Friday, 18 November 2016

'Creature From The Black Lagoon' | B-Movies

Throughout the course of cinematic history a number of aspects have played a part in the creation and production of movies, whether it be dictated by money, time or talent, the filmic world has always had limitations that have pushed creatives to take things into their own hands. This drive to create in an environment that demands huge amounts of money led to the arrival of the 'B-Movie', a type of film that could be created on a much smaller budget and almost largely independently.
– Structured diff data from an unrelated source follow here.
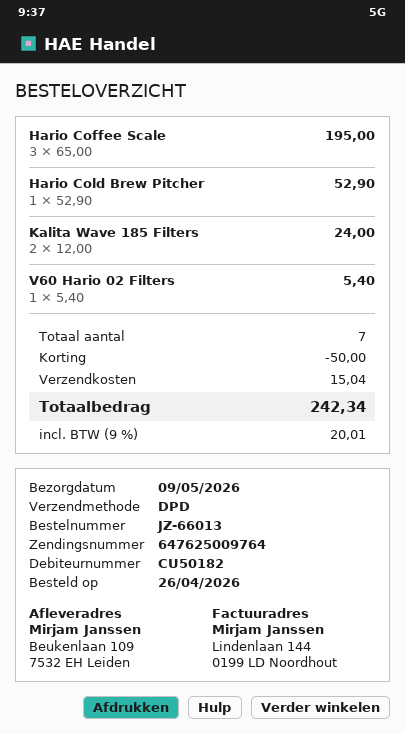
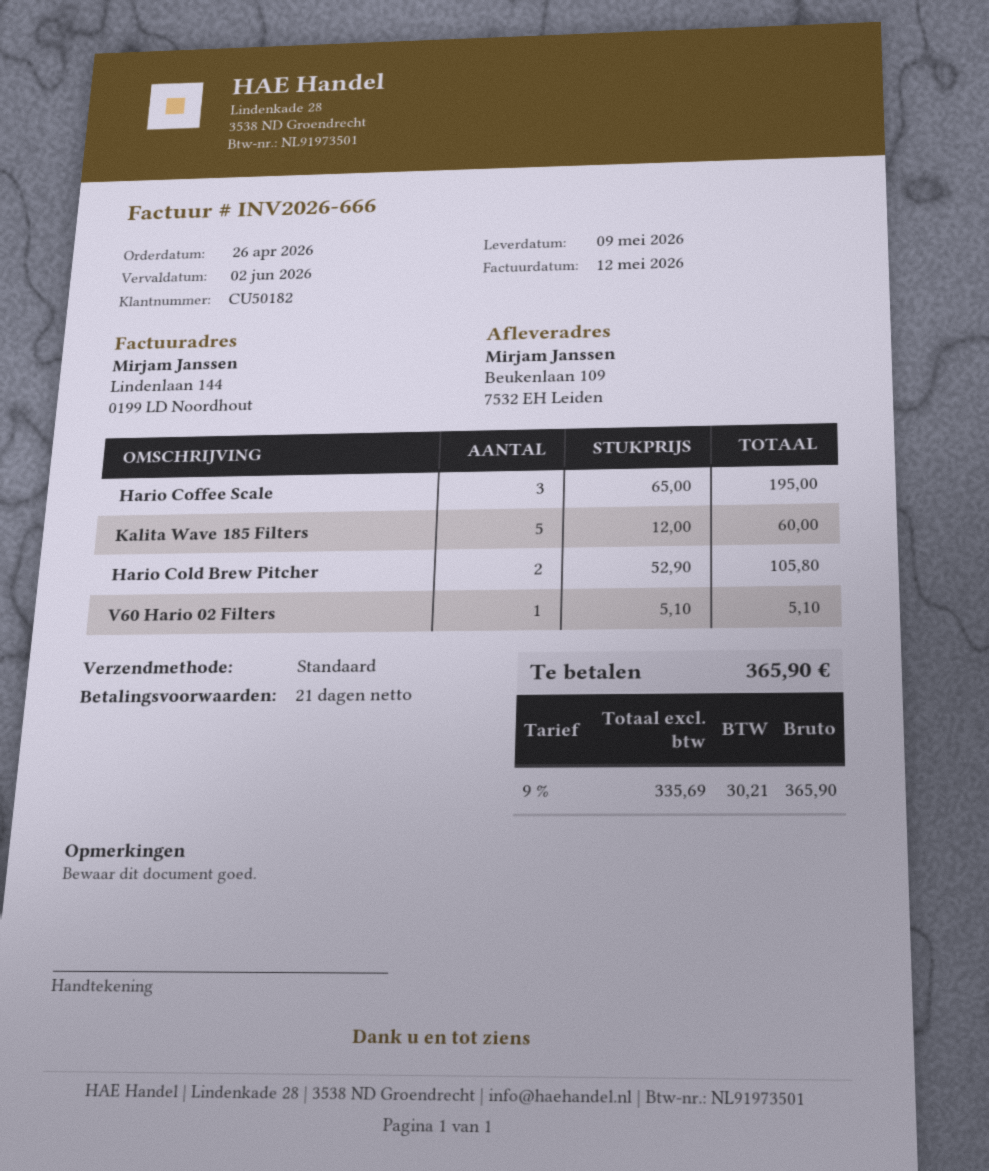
shipping method: DPD -> standard
Hario Cold Brew Pitcher: 1 x 52.90 = 52.90 -> 2 x 52.90 = 105.80
Kalita Wave 185 Filters: 2 x 12.00 = 24.00 -> 5 x 12.00 = 60.00
V60 Hario 02 Filters: 1 x 5.40 = 5.40 -> 1 x 5.10 = 5.10
discount: 50.00 -> none
shipping: 15.04 -> none
tax: 9% = 20.01 -> 9% = 30.21
total: 242.34 -> 365.90

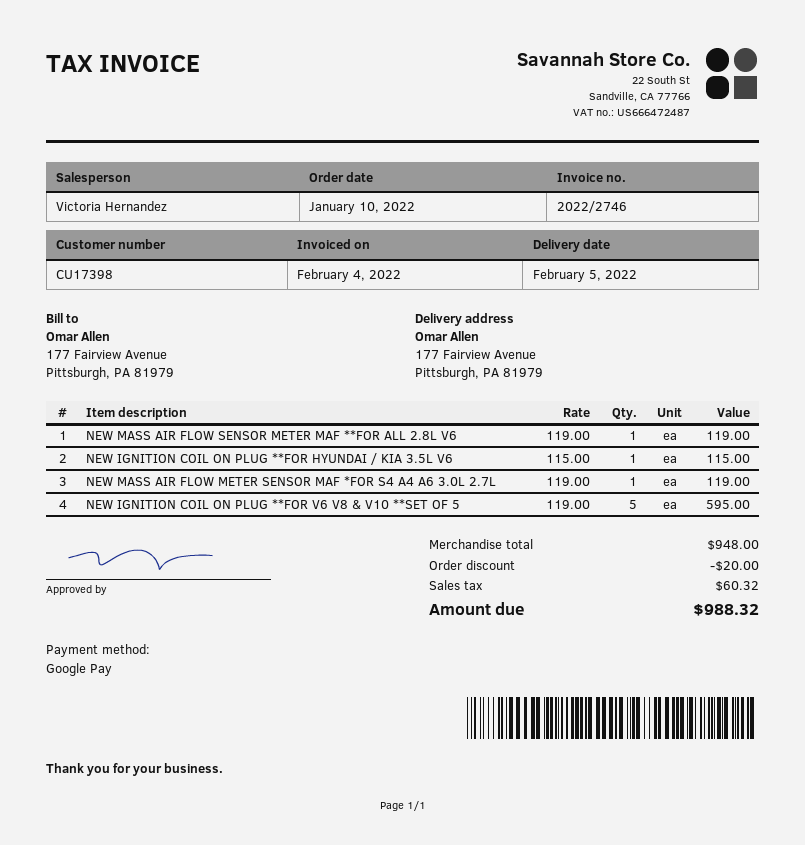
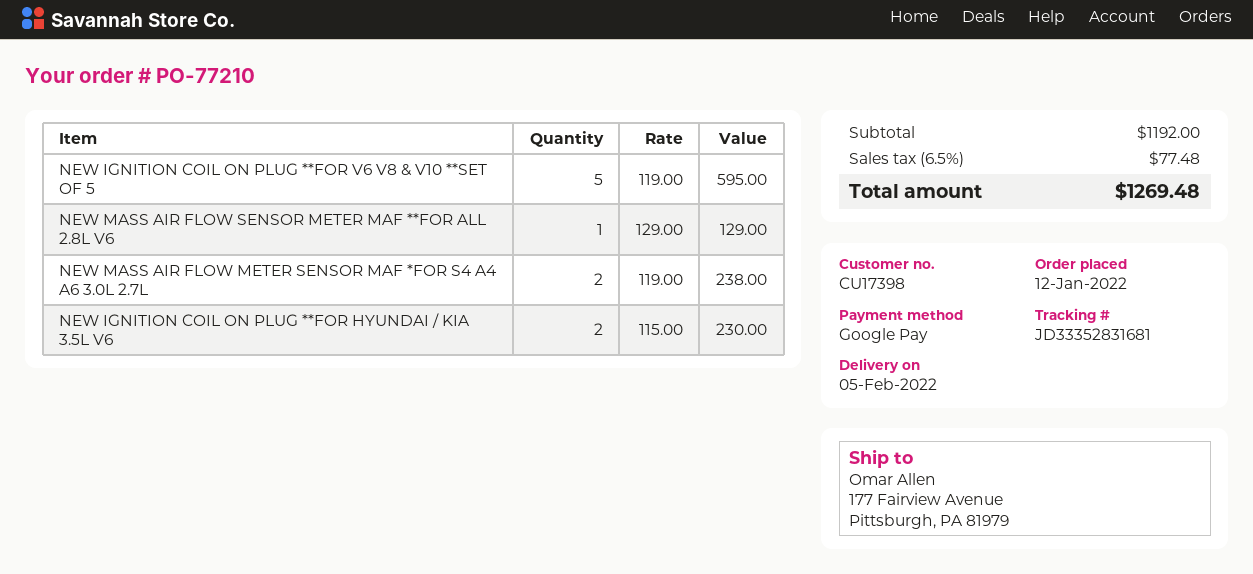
order date: 2022-01-10 -> 2022-01-12
NEW MASS AIR FLOW SENSOR METER MAF **FOR ALL 2.8L V6: 1 x 119.00 = 119.00 -> 1 x 129.00 = 129.00
NEW IGNITION COIL ON PLUG **FOR HYUNDAI / KIA 3.5L V6: 1 x 115.00 = 115.00 -> 2 x 115.00 = 230.00
NEW MASS AIR FLOW METER SENSOR MAF *FOR S4 A4 A6 3.0L 2.7L: 1 x 119.00 = 119.00 -> 2 x 119.00 = 238.00
subtotal: 948.00 -> 1192.00
discount: 20.00 -> none
tax: 60.32 -> 77.48
total: 988.32 -> 1269.48

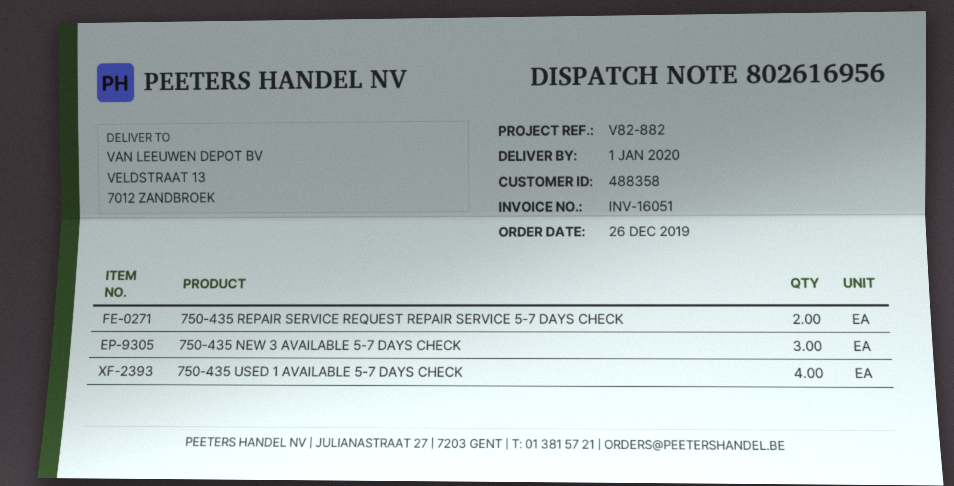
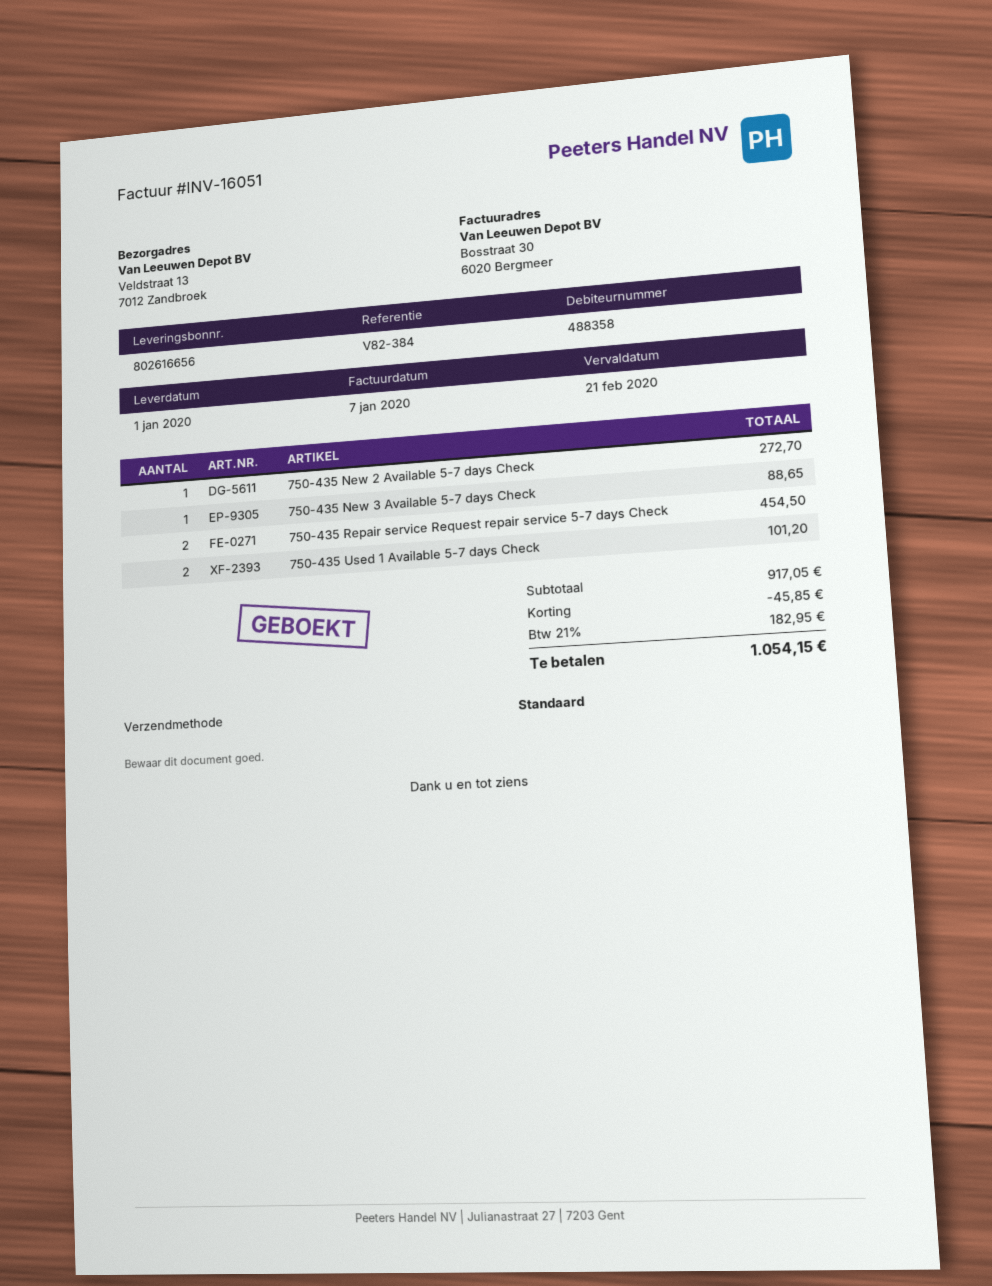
delivery note number: 802616956 -> 802616656
reference: V82-882 -> V82-384
750-435 NEW 3 AVAILABLE 5-7 DAYS CHECK: 3 -> 1
750-435 USED 1 AVAILABLE 5-7 DAYS CHECK: 4 -> 2
750-435 New 2 Available 5-7 days Check: none -> 1

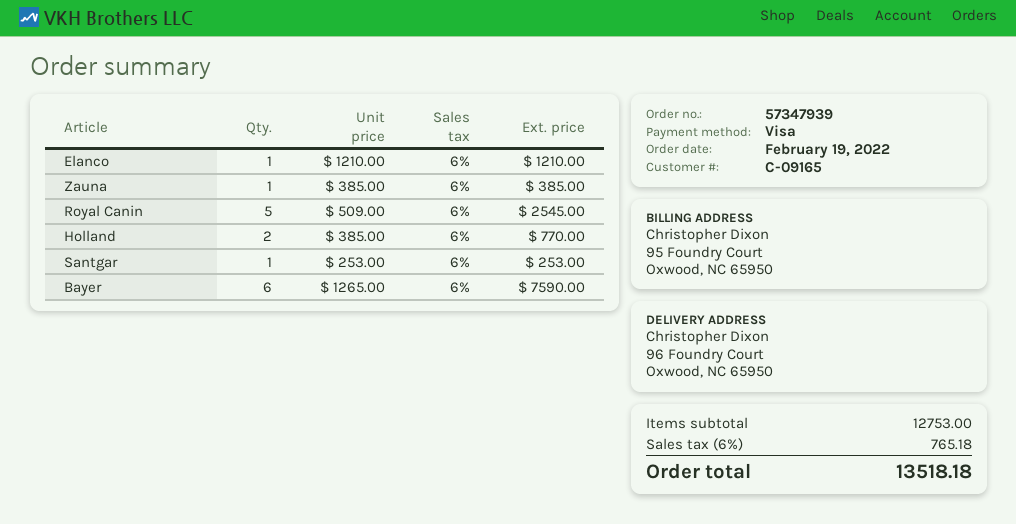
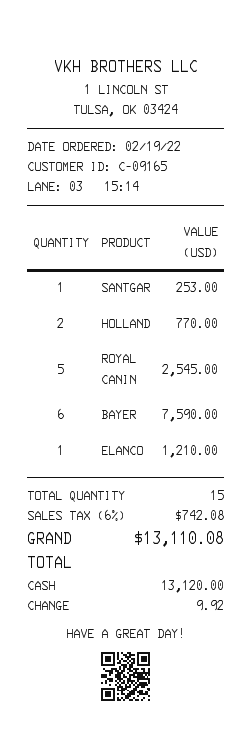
payment method: Visa -> cash
Zauna: 1 for 385.00 -> none
tax: 6% = 765.18 -> 6% = 742.08
total: 13518.18 -> 13110.08

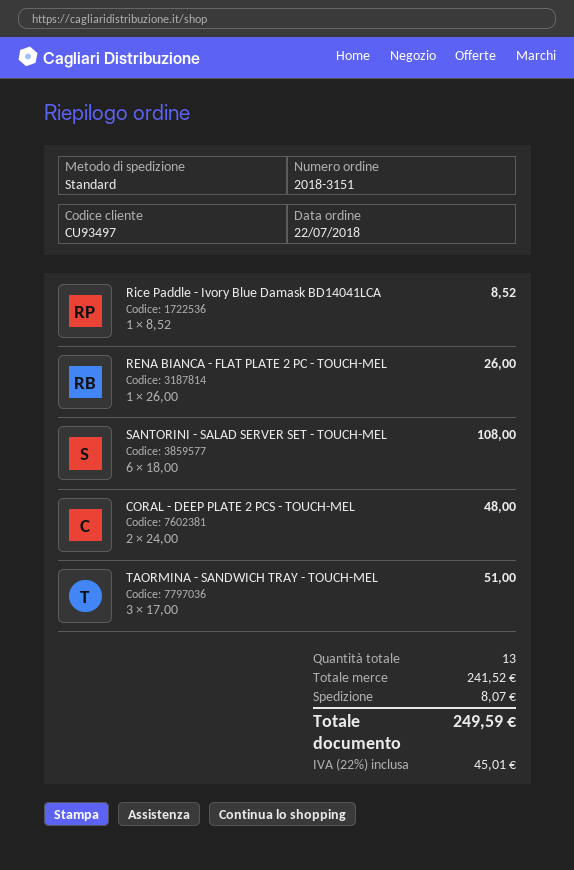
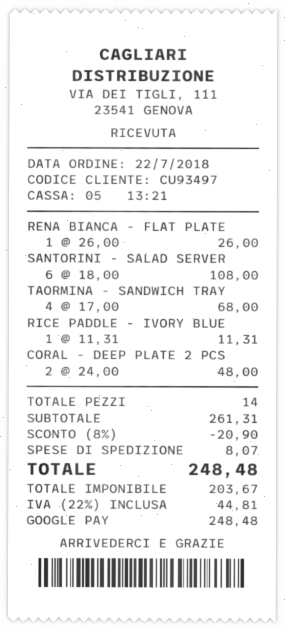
Rice Paddle - Ivory Blue Damask BD14041LCA: 1 x 8.52 = 8.52 -> 1 x 11.31 = 11.31
TAORMINA - SANDWICH TRAY - TOUCH-MEL: 3 x 17.00 = 51.00 -> 4 x 17.00 = 68.00
total quantity: 13 -> 14
subtotal: 241.52 -> 261.31
discount: none -> 8% = 20.90
tax: 22% = 45.01 -> 22% = 44.81
total: 249.59 -> 248.48

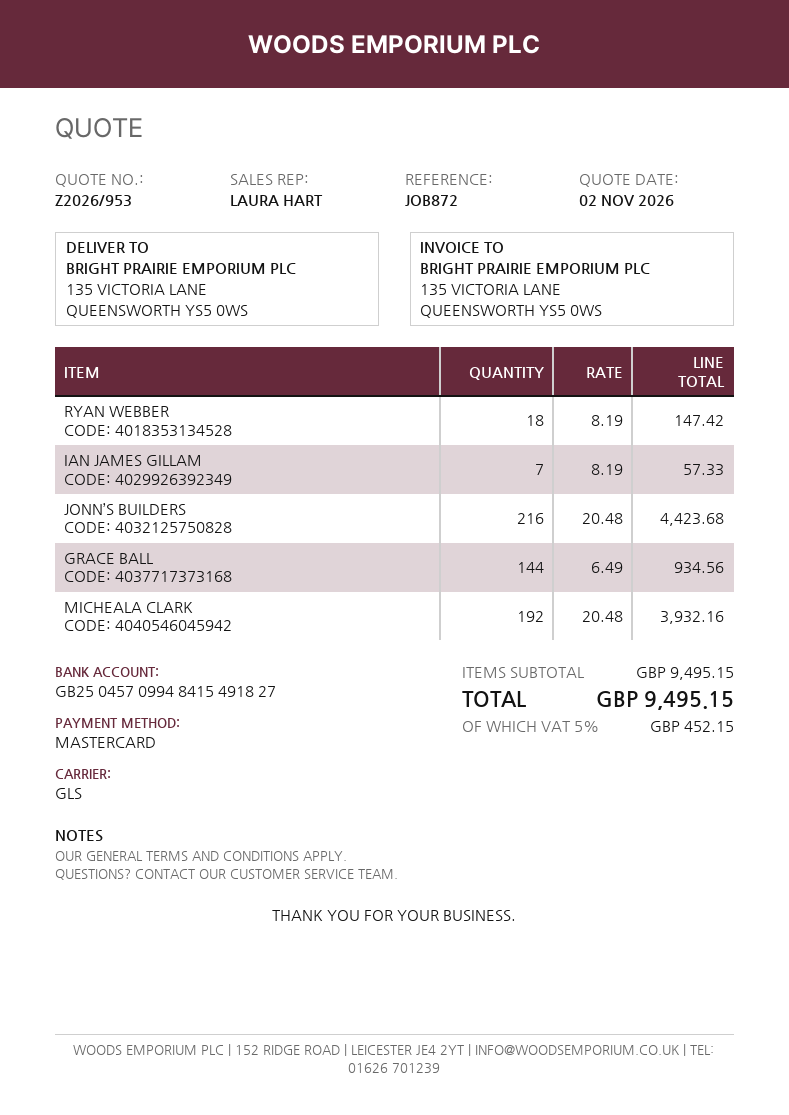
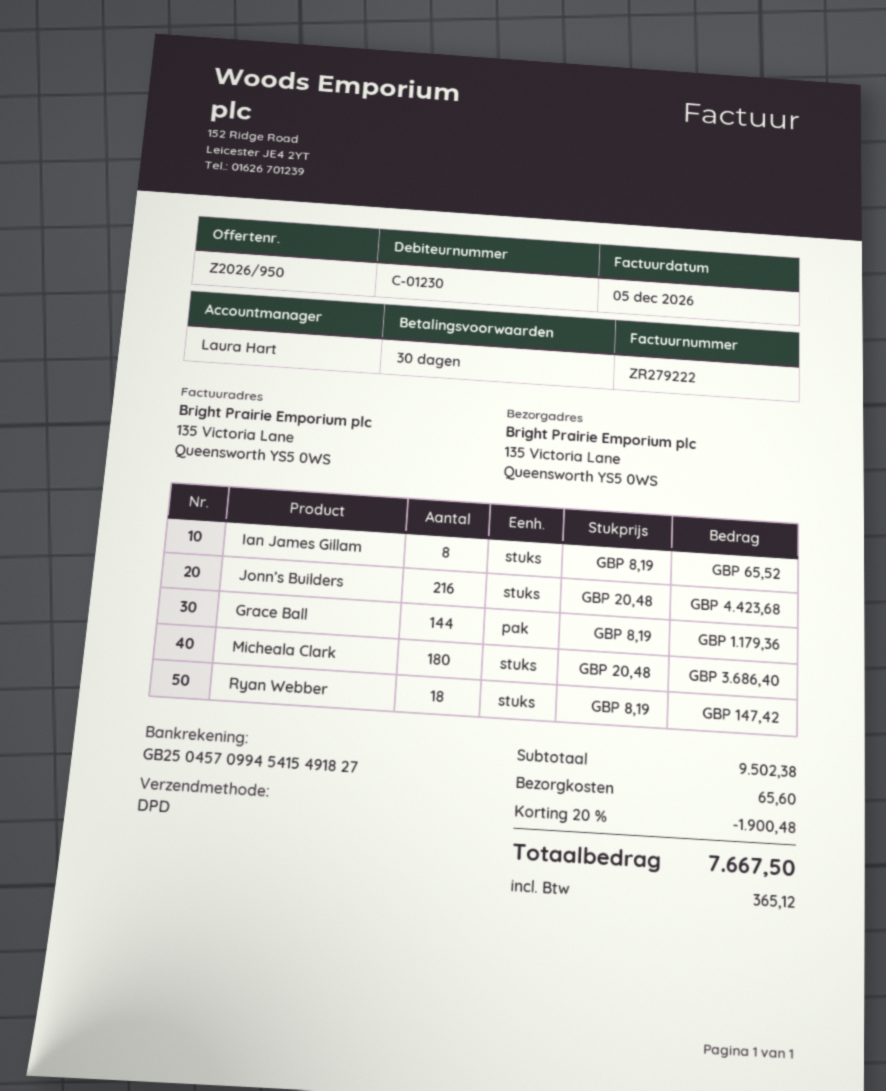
quote number: Z2026/953 -> Z2026/950
bank account: GB25045709948415491827 -> GB25045709945415491827
shipping method: GLS -> DPD
IAN JAMES GILLAM: 7 x 8.19 = 57.33 -> 8 x 8.19 = 65.52
GRACE BALL: 144 x 6.49 = 934.56 -> 144 x 8.19 = 1179.36
MICHEALA CLARK: 192 x 20.48 = 3932.16 -> 180 x 20.48 = 3686.40
subtotal: 9495.15 -> 9502.38
discount: none -> 20% = 1900.48
shipping: none -> 65.60
tax: 452.15 -> 365.12
total: 9495.15 -> 7667.50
Since the early 1940's B-Movies have been prominent in the industry and are still thriving, to a certain extent, today.

One of the largest a most successful B-Movies to date is Jack Arnold's 1954 monster creation, Creature From The Black Lagoon, a movie that had limitations and obstacles to overcome yet has managed to remain prominent and culturally recognized even in todays oversaturated market.

Fig 1: Movie Poster, Creature From The Black Lagoon

B-Movies often share certain characteristics that cause them to be placed into this specific category, and Arnold's monster tale is no different. The film highlights some of the most famous traits of the B-Movie genre that have ever been recognized, one of which being the fame of the cast. The stars of this creepy epic are by no means 'Hollywood behemoths', but rather a cast of actors who were possibly struggling for work or simply coming to the end of their career, however saying that, stars such as Julie Adams and Richard Carlson largely give strong performances that make scenes extremely memorable and some that have even gone on to become cult classic moments.

Another trait that has become extremely familiar in movies of this genre is the idea of a stock character, or characters that fit a specific role that has been seen before in previous movies, and that is extremely true within this spooky cult classic. Characters such as Kay and David are by no means extremely original or inventive, but rather fit archetypes that are easy to understand for an audience. This idea is still occurring to some degree in todays movies, and will presumably reverberate for years to come as audiences will always find it easy to grasp a characters role if they've seen the archetype repeated before. However, even if some of the characters do seem familiar, the creature, or beast characters design does feel original, possibly because it didn't follow the 'giant monster' craze of B-Movies that was occurring at that time. 

The idea of a stock plot is also an extremely familiar characteristic of the B-Movie, the notion of a recycled plot, or a plot that runs to an obvious outcome is something that the genre did capitalize on because of the initial attraction of a new audience. Whilst Creature From The Black Lagoon does essentially follow a plot that seems predictable, the creature itself and the surrounding environments seem more original than usual, meaning that it hasn't particularly fallen into this repeated plot pigeon hole.

Fig 2: Screenshot, Creature From The Black Lagoon

An aspect of Arnold's creation that still stands up for itself amongst todays cinematic giants is its special effect work, or rather practical effect. Now obviously audiences of today are much to used to CG spectacles to really fall in love with the effect work in this creature classic, but it cannot be disputed that Arnold and his teams work feels personal, it feels like craftsmanship and creation that was carried out with heart and a genuine love for the cinematic experience audiences were falling in love with.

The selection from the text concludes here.